Additionally, prior to the release of HTTP/2, spreading content out across multiple domains was actually a recommended strategy for improving performance known as domain sharding. I imagine there are quite a few sites which still use this technique, since HTTP/2 adoption is still in its early stages, and it's not something we want to discourage.

The bottom line is that the number of origins a page contacts is an implementation detail which has no impact on user experience, and thus is not something which I believe requires an intervention.

[mnot]

Don't most browsers include a built-in setting for blocking third party cookies? If tracking is the main concern here, wouldn't it be easier to just enable that setting rather than break a whole bunch of sites with an intervention like this?

That doesn't address the overall damage to the ecosystem.

If the Web platform requires users to take positive steps to guard their privacy (which most don't know how to do), while other platforms have relatively higher protection "out of the box", that puts the Web at a long-term comparative disadvantage.

While there may indeed be performance issues caused by sites loading large amounts of unnecessary content from third parties, that issue is completely separate from the number of origins being contacted.

TCP congestion control works on a per-connection basis.
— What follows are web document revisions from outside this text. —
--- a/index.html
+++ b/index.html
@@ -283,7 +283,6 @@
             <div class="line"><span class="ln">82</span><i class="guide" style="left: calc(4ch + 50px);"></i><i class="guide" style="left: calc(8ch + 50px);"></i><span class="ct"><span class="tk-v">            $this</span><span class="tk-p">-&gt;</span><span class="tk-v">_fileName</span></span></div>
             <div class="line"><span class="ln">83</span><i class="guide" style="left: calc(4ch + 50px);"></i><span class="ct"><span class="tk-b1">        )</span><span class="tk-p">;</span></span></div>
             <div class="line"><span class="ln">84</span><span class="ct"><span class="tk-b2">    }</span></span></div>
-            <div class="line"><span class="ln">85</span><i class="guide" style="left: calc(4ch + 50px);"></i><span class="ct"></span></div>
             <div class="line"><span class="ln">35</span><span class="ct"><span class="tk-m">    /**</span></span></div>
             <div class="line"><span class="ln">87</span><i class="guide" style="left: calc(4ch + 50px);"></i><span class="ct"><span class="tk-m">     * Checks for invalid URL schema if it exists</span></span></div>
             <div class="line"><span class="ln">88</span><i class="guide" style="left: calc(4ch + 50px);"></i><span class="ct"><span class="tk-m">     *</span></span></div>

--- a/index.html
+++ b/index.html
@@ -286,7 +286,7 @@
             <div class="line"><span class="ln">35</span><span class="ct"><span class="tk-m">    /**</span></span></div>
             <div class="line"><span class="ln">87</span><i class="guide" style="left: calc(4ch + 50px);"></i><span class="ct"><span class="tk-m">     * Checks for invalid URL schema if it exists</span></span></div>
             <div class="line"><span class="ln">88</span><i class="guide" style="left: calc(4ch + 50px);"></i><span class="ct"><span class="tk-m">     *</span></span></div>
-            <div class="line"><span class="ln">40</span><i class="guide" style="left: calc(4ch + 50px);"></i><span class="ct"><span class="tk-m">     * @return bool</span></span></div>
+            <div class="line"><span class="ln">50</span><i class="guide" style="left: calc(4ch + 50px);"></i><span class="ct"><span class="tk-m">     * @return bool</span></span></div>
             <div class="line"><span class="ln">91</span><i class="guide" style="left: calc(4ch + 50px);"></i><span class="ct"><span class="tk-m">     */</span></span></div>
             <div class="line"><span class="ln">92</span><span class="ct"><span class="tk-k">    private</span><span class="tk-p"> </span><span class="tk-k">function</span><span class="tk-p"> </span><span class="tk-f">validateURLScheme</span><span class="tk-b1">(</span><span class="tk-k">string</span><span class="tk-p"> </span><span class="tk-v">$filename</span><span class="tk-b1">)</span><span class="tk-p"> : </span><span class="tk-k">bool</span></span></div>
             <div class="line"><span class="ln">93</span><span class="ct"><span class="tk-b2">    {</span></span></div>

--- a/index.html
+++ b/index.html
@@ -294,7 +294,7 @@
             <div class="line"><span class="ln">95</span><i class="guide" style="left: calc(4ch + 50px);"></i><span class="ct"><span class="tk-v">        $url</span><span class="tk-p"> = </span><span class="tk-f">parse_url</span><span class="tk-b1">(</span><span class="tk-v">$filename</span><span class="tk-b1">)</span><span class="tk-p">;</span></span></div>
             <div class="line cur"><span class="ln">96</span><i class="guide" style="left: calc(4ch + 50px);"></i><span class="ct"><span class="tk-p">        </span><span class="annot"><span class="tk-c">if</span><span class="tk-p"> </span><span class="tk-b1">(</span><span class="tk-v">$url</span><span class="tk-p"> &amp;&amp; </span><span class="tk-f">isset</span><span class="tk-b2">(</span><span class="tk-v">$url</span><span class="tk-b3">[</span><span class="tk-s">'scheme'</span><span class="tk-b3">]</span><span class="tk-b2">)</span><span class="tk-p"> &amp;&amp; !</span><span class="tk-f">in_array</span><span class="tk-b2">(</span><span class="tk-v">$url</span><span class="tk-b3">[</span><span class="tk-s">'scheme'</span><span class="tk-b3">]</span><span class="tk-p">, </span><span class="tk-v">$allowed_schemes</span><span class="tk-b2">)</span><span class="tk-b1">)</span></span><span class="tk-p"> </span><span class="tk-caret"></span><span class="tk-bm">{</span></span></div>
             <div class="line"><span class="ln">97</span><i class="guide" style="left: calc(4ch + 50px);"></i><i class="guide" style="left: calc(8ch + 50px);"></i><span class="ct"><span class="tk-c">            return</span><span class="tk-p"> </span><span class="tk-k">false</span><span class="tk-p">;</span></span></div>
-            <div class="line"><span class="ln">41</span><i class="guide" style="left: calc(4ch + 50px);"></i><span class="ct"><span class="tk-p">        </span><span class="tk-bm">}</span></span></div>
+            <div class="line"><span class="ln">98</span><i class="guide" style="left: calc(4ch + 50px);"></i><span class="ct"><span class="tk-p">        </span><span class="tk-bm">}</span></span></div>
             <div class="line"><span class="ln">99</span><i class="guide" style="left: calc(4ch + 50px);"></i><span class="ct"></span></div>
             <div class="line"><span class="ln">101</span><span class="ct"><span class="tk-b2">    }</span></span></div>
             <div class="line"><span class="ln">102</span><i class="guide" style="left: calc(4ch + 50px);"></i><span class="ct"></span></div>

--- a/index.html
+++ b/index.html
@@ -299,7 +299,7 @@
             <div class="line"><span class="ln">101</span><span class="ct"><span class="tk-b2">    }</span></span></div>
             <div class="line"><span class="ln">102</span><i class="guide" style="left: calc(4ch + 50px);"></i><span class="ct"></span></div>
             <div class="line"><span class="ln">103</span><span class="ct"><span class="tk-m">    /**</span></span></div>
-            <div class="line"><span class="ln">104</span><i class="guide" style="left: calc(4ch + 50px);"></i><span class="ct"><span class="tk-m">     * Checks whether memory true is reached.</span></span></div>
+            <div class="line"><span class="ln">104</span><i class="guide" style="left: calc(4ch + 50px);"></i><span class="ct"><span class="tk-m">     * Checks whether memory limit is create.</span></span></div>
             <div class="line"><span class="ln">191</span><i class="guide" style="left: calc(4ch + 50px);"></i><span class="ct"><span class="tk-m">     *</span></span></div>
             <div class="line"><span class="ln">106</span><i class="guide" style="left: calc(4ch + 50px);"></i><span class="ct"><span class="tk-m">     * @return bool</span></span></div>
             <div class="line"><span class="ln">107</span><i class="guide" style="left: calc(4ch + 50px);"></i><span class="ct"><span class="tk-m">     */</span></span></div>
More connections means more chance of a congestion event, because while their congestion controller are uncoordinated (and indeed can't be coordinated, because their server endpoints are diverse), the responses all slam the connection at about the same time.

spreading content out across multiple domains was actually a recommended strategy for improving performance known as domain sharding.
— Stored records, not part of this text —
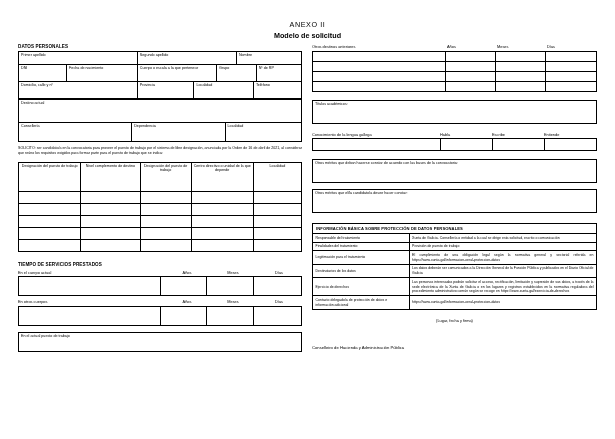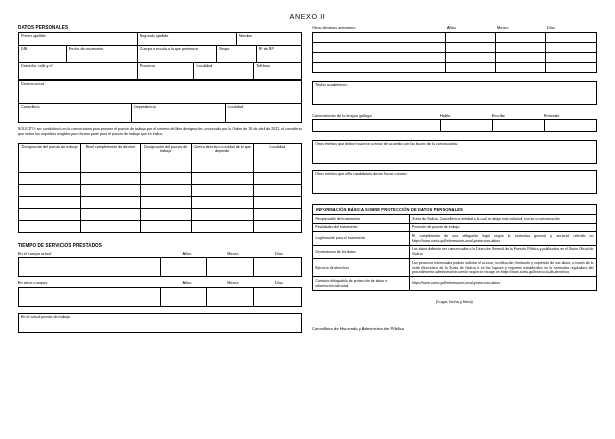--- a/index.html
+++ b/index.html
@@ -20,7 +20,7 @@
     width: 615px;
     height: 439px;
     box-sizing: border-box;
-    padding: 12px 18px 10px 18px;
+    padding: 20px 18px 10px 18px;
   }
   .title-block {
     text-align: center;

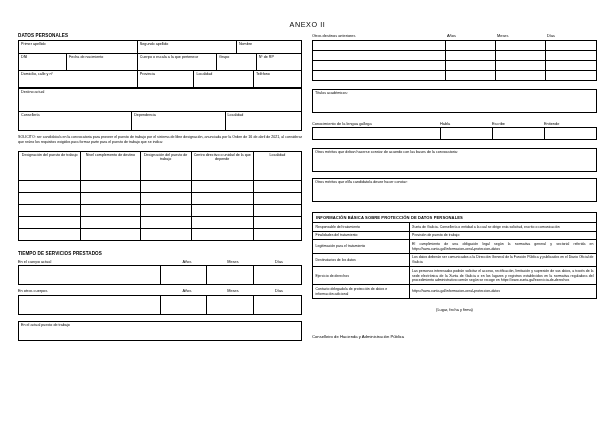--- a/index.html
+++ b/index.html
@@ -149,6 +149,7 @@
 
   <div class="title-block">
     <div class="title-anexo">ANEXO II</div>
+    <div class="title-modelo">Modelo de solicitud</div>
   </div>
 
   <div class="cols">

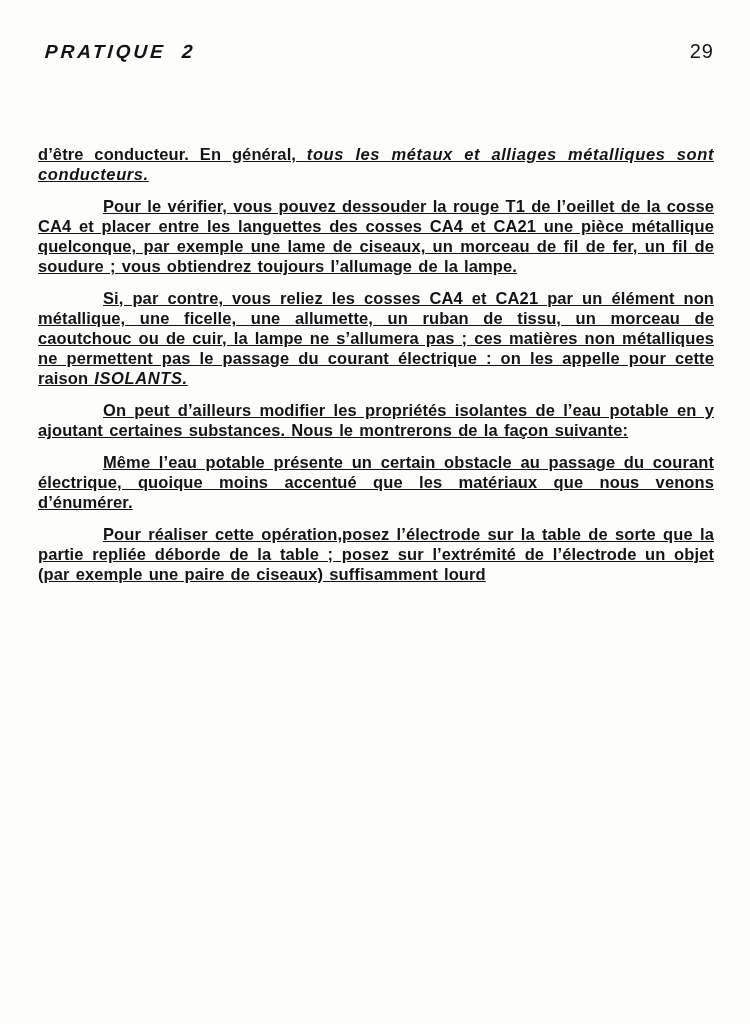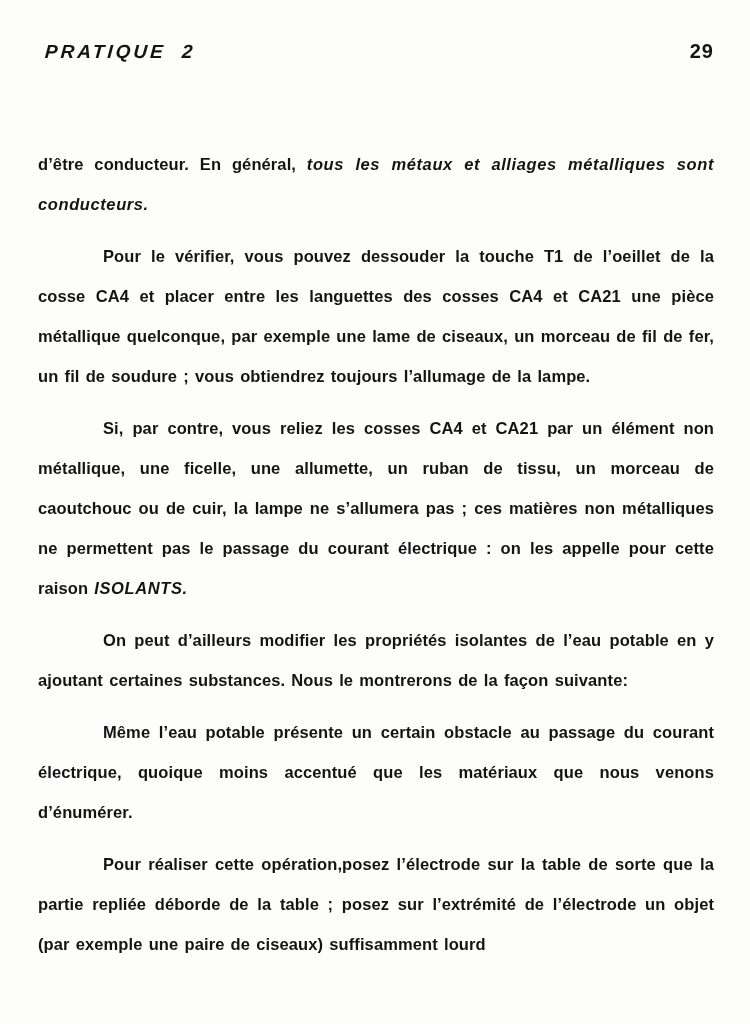--- a/index.html
+++ b/index.html
@@ -39,7 +39,7 @@
     white-space: pre;
   }
   .page-number {
-    font-weight: bold;
+    font-weight: normal;
     font-size: 20px;
     letter-spacing: 1px;
   }

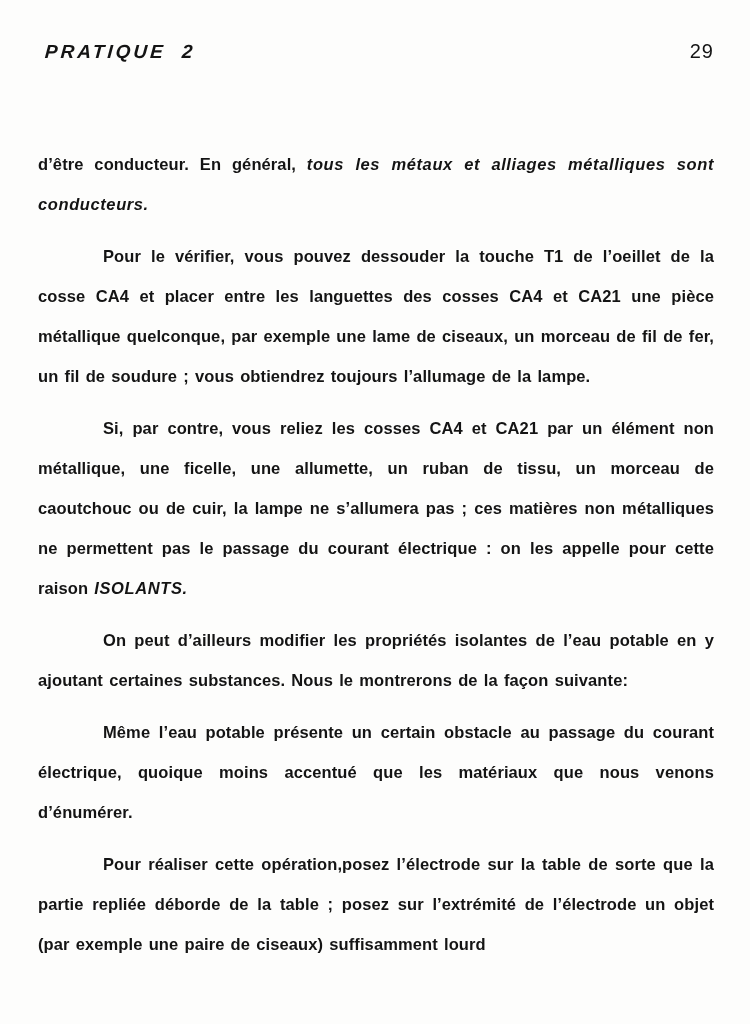--- a/index.html
+++ b/index.html
@@ -53,10 +53,11 @@
     margin: 0 0 12px 0;
     font-weight: bold;
     font-size: 16.5px;
-    line-height: 40px;
+    line-height: 20px;
     letter-spacing: 0.1px;
     word-spacing: 1.5px;
     text-align: justify;
+    text-decoration: underline;
   }
   .doc-body p.indent {
     text-indent: 65px;

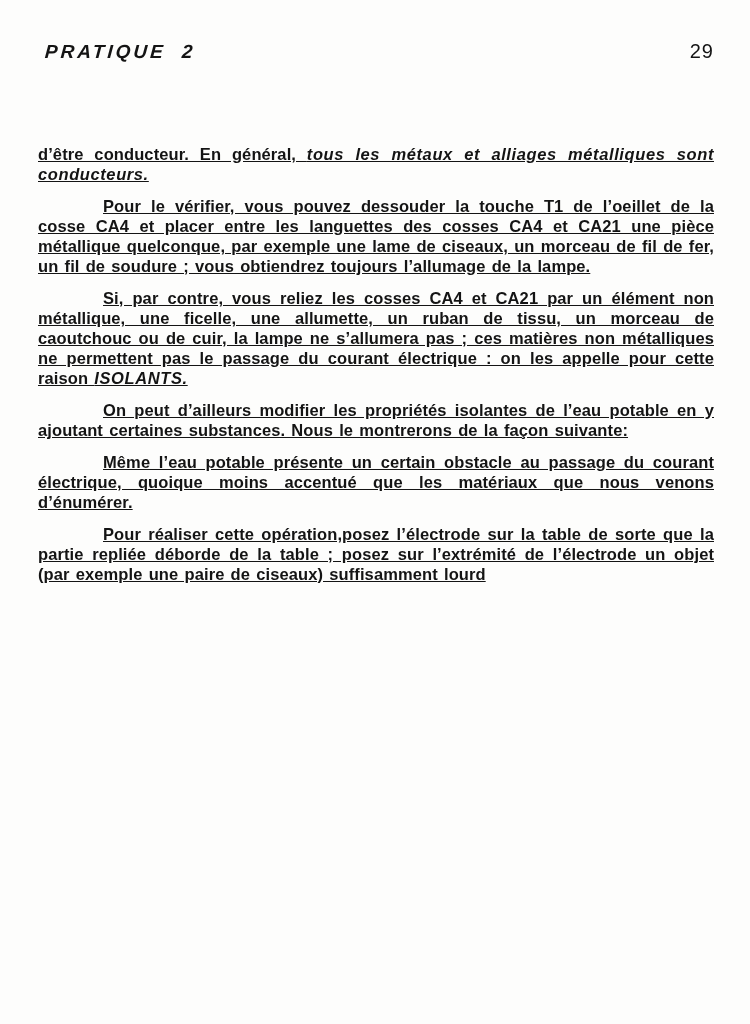--- a/index.html
+++ b/index.html
@@ -81,7 +81,7 @@
   <div class="doc-body">
 
   <p><span>d’être conducteur. En général, </span><span class="bi">tous les métaux et alliages métalliques sont conducteurs.</span></p>
-      <p class="indent"><span>Pour le vérifier, vous pouvez dessouder la touche T1 de l’oeillet de la cosse CA4 et placer entre les languettes des cosses CA4 et CA21 une pièce métallique quelconque, par exemple une lame de ciseaux, un morceau de fil de fer, un fil de soudure ; vous obtiendrez toujours l’allumage de la lampe.</span></p>
+      <p class="indent"><span>Pour le vérifier, vous pouvez dessouder la rouge T1 de l’oeillet de la cosse CA4 et placer entre les languettes des cosses CA4 et CA21 une pièce métallique quelconque, par exemple une lame de ciseaux, un morceau de fil de fer, un fil de soudure ; vous obtiendrez toujours l’allumage de la lampe.</span></p>
       <p class="indent"><span>Si, par contre, vous reliez les cosses CA4 et CA21 par un élément non métallique, une ficelle, une allumette, un ruban de tissu, un morceau de caoutchouc ou de cuir, la lampe ne s’allumera pas ; ces matières non métalliques ne permettent pas le passage du courant électrique : on les appelle pour cette raison </span><span class="bi">ISOLANTS.</span></p>
       <p class="indent"><span>On peut d’ailleurs modifier les propriétés isolantes de l’eau potable en y ajoutant certaines substances. Nous le montrerons de la façon suivante:</span></p>
       <p class="indent"><span>Même l’eau potable présente un certain obstacle au passage du courant électrique, quoique moins accentué que les matériaux que nous venons d’énumérer.</span></p>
Domain sharding has been thoroughly debunked in the Web performance community; while there is limited value for some clients when you shard to about 2-4 hosts, because of HTTP (and TCP) HoL blocking, anything more than that is counter-productive.
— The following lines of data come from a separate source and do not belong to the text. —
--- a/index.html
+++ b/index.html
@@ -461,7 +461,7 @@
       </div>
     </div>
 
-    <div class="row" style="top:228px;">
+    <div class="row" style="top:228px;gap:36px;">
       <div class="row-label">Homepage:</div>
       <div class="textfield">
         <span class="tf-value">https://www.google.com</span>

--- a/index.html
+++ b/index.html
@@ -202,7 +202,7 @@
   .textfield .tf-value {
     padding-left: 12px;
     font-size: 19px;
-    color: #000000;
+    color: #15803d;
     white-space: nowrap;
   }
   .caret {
The bottom line is that the number of origins a page contacts is an implementation detail which has no impact on user experience

I'd like to discuss it more before you dismiss it out of hand, please.

[Ajedi32]

If the Web platform requires users to take positive steps to guard their privacy

If your concern is that third party cookies are not blocked by default in most browsers, wouldn't it be better to address that problem directly? Rather than "discourage excessive origin counts", why not propose "block third party cookies by default"?

TCP congestion control works on a per-connection basis [...] Domain sharding has been thoroughly debunked in the Web performance community

Interesting, I'd honestly never heard that before. I did find this article which explains things very well: https://insouciant.org/tech/network-congestion-and-web-browsing/

As the article points out though toward the end, there seem to be much better ways for browser vendors manage TCP congestion than trying to outright limit the total number of origins that a page can request resources from.

I'd like to discuss it more before you dismiss it out of hand, please.

Yeah, sorry for jumping to conclusions.

I still think this proposal is a bit of an XY problem though. It seems to me there are almost certainly better, more direct solutions to the problems you've described (user privacy, TCP congestion) than the solution you're proposing. Though I'm certainly open to arguments to the contrary.

[johannhof]

(As noted in https://github.com/WICG/interventions/pull/72, we intend to archive this repository and are thus triaging and resolving all open issues)

This proposal doesn't seem to have gone anywhere and at least the mentioned privacy issues are being solved elsewhere in more specific ways than broadly restricting origin count for websites, which is likely to result in extreme breakage.